De la EPA el dato más relevante para estimar la situación de la economía es la de personas ocupadas. En este caso 149.000 más que el trimestre anterior. Buen dato que se desvanece también a medida que se rasca la composición. La cuarta parte son trabajadores por cuenta propia, que podía ser un buen indicio, pero que no lo es tanto porque en buena medida responde a precarización de antiguos empleos asalariados. Bueno es que las personas asuman la responsabilidad de gestionar su trabajo, pero no tanto si es a la fuerza y para precarizar, Las otras tres cuartas partes, 111.000 empleos, corresponde a asalariados, con una composición poco estimulante y menos esperanzadora.

Datos que oscurecen el valor de esta EPA como indicativo de recuperación son que la ocupación crece en 68.000 personas (45% del total) en Baleares y 61.000 (40%) en Andalucía. No hace falta ser un lince, ni entrar en los detalles para darse cuenta que se trata de empleos de temporada turística, de baja cualificación, que se desvanecen con el tiempo.

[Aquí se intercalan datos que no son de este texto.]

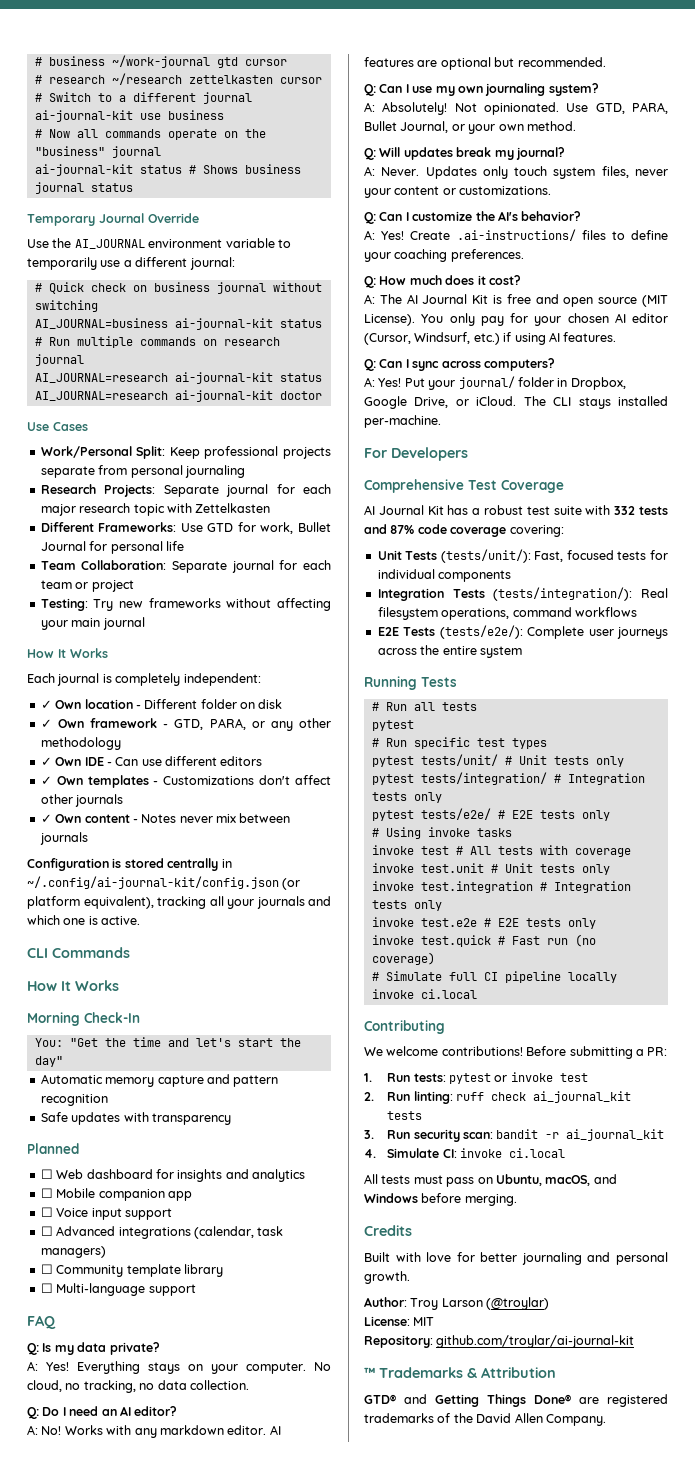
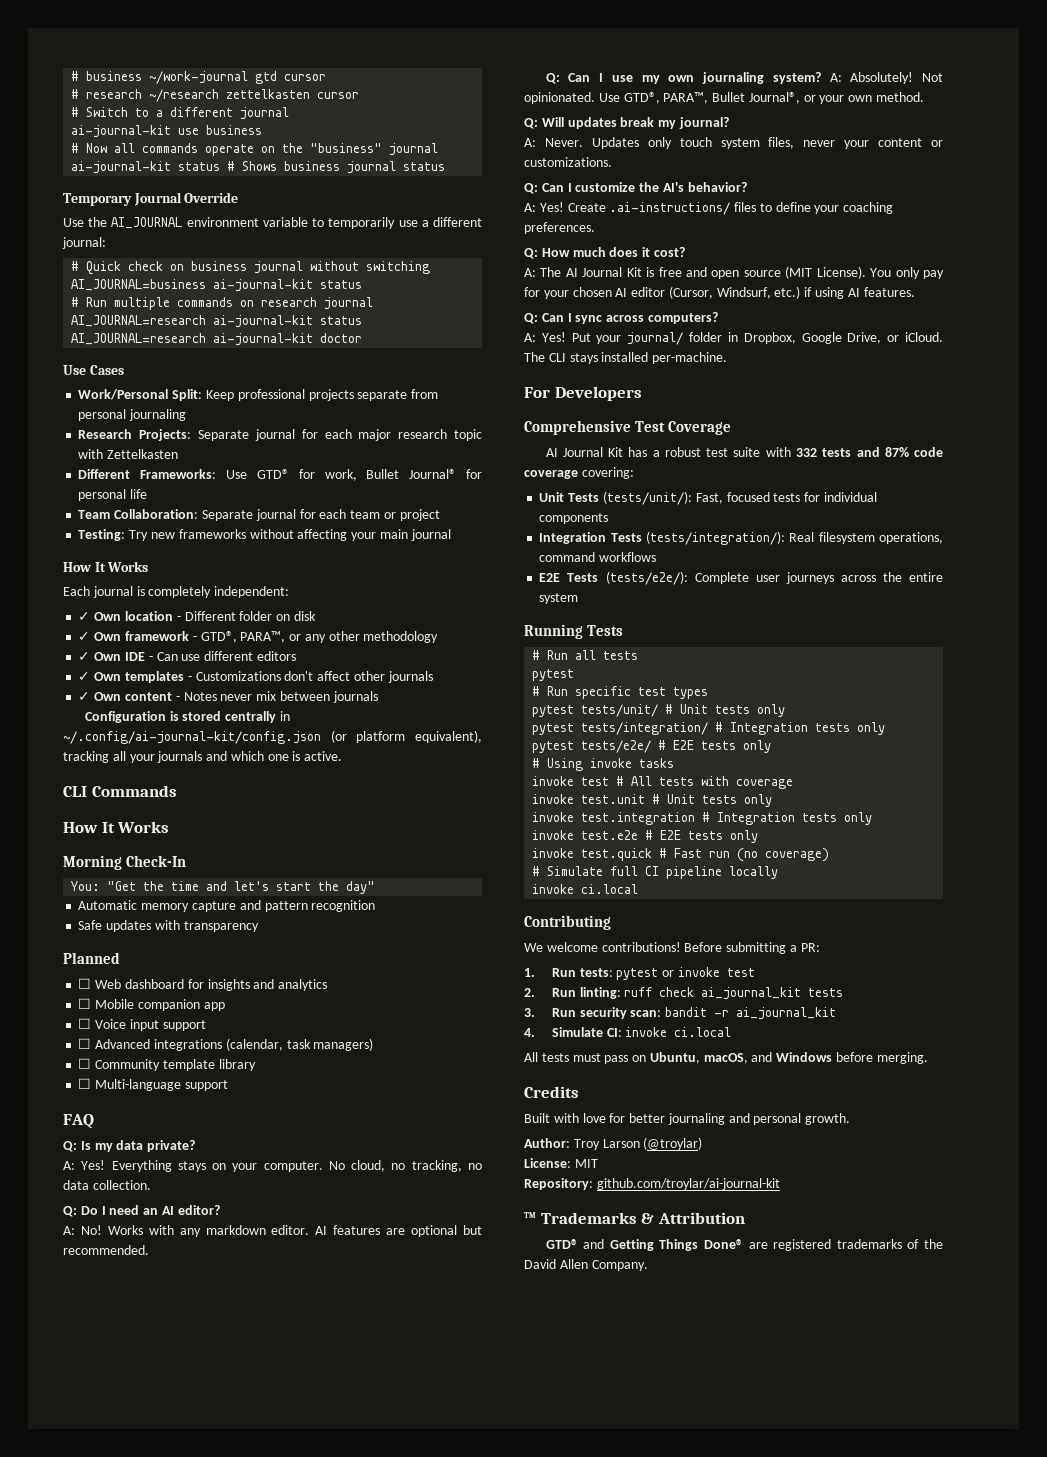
- Different Frameworks: Use GTD for work, Bullet Journal for personal life
+ Different Frameworks: Use GTD® for work, Bullet Journal® for personal life
- ✓ Own framework - GTD, PARA, or any other methodology
+ ✓ Own framework - GTD®, PARA™, or any other methodology
- Q: Can I use my own journaling system?
- A: Absolutely!
+ Q: Can I use my own journaling system? A: Absolutely!
- Use GTD, PARA, Bullet Journal, or your own method.
+ Use GTD®, PARA™, Bullet Journal®, or your own method.

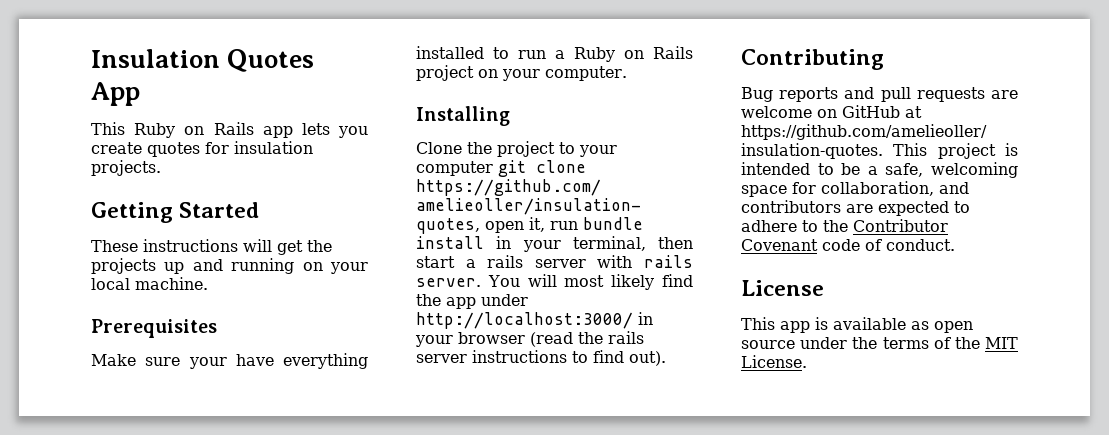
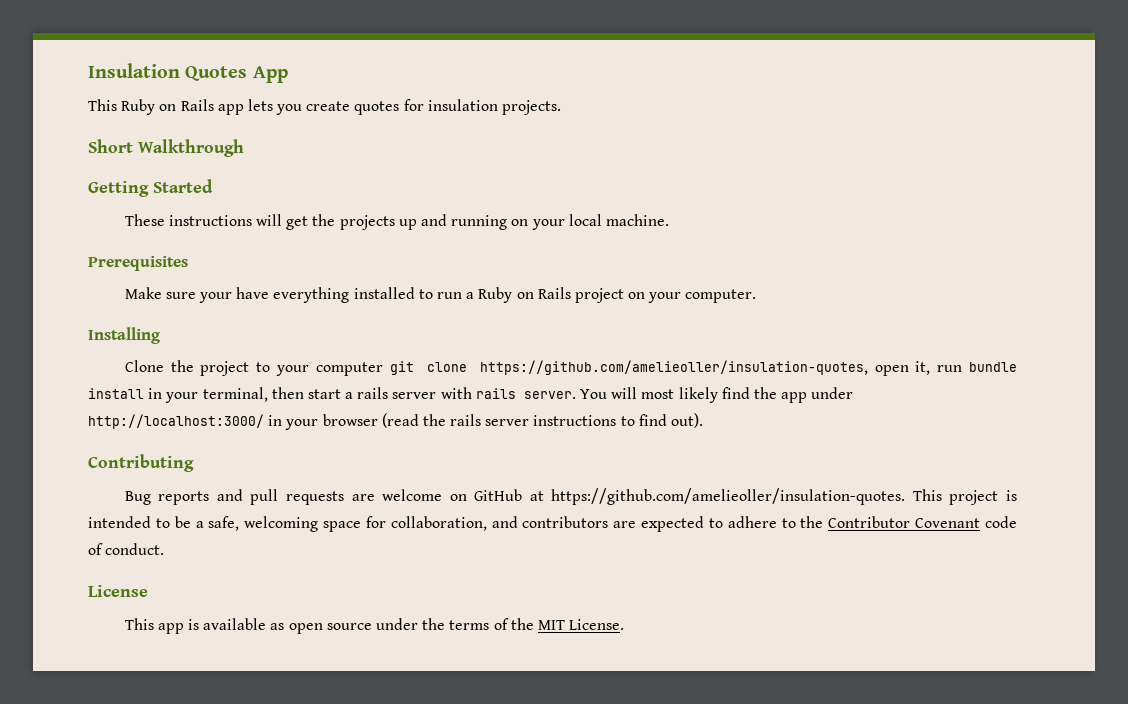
+ Short Walkthrough

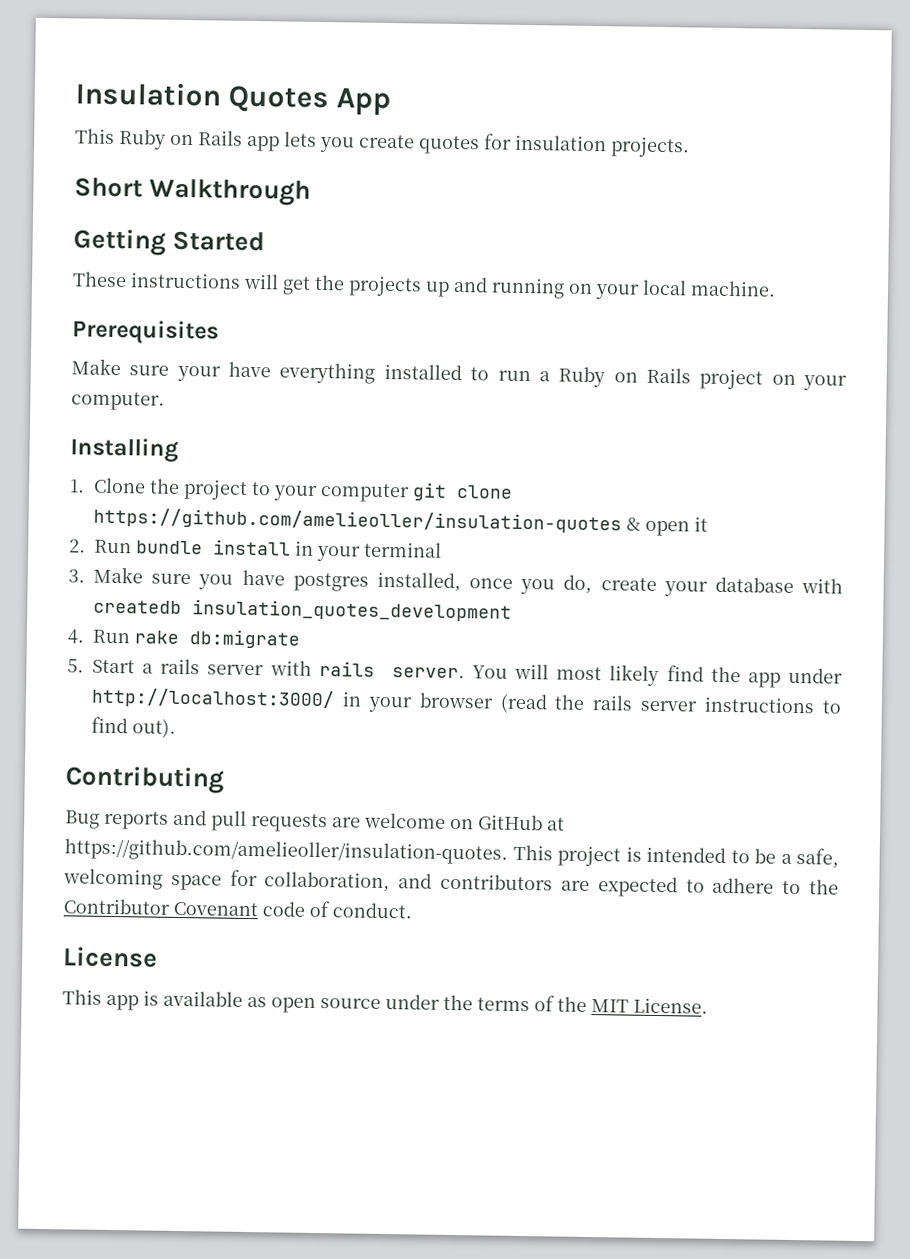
- Clone the project to your computer git clone https://github.com/amelieoller/insulation-quotes, open it, run bundle install in your terminal, then start a rails server with rails server.
+ 1. Clone the project to your computer git clone https://github.com/amelieoller/insulation-quotes & open it
+ 2. Run bundle install in your terminal
+ 3. Make sure you have postgres installed, once you do, create your database with createdb insulation_quotes_development
+ 4. Run rake db:migrate
+ 5. Start a rails server with rails server.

Para reforzar esa impresión basta con reparar que el empleo de asalariados con contrato indefinido que desciende en trimestre tan brillante en 50.000 personas, mientras los contratos temporales aumentan 163.000. Se puede sostener que supone flexibilidad, pero es evidente que estamos ante precarización, desconfianza y poca esperanza.

Otro dato decepcionante es el descenso de 76.000 activos que indica personas que desaparecen del mercado de trabajo, todos extranjeros. El 12% de los activos en el mercado laboral español son extranjeros, mientras que los parados extranjeros son el 20%, buena parte de este ajuste laboral tan duro recae sobre los extranjeros.

De manera que extraer de esta EPA conclusiones optimistas sobre la recuperación, supone asumir riesgo, sembrar oportunidad al descrédito antes de las citas electorales. De manera que Rajoy debería ser cuidadoso con el uso de esta EPA, sin dejarse seducir por los voluntariosos.

El INE proporciona con las dos últimas EPAs una serie estadística interesante (a la que se llega por un enlace reseñado en la nota oficial) con la serie histórica (desde 1990) desestacionalizada de las variaciones porcentuales de ocupados y parados. Cayó la ocupación en la recesión de principios de los noventa (12 trimestres entre 1991 y 1994) y ha vuelto a caer durante los últimos 21 trimestres, desde el segundo del 2008. Este trimestre es el que menos cae la serie (-0,29%) de todo el período, pero cae.

Se puede sostener que tocamos fondo, pero sin llegar más lejos. Cierto es que en la misma serie referida a los parados, este trimestre es el primero desde el 3ª del 2007 con caída, es decir mejora, que justifica el argumento anterior.

Concluir de la EPA que hay recuperación es voluntarista y arriesgado. La composición del mercado de trabajo se ha deteriorado con más precarización y baja cualificación; y esa tendencia no cambia, más bien se agudiza.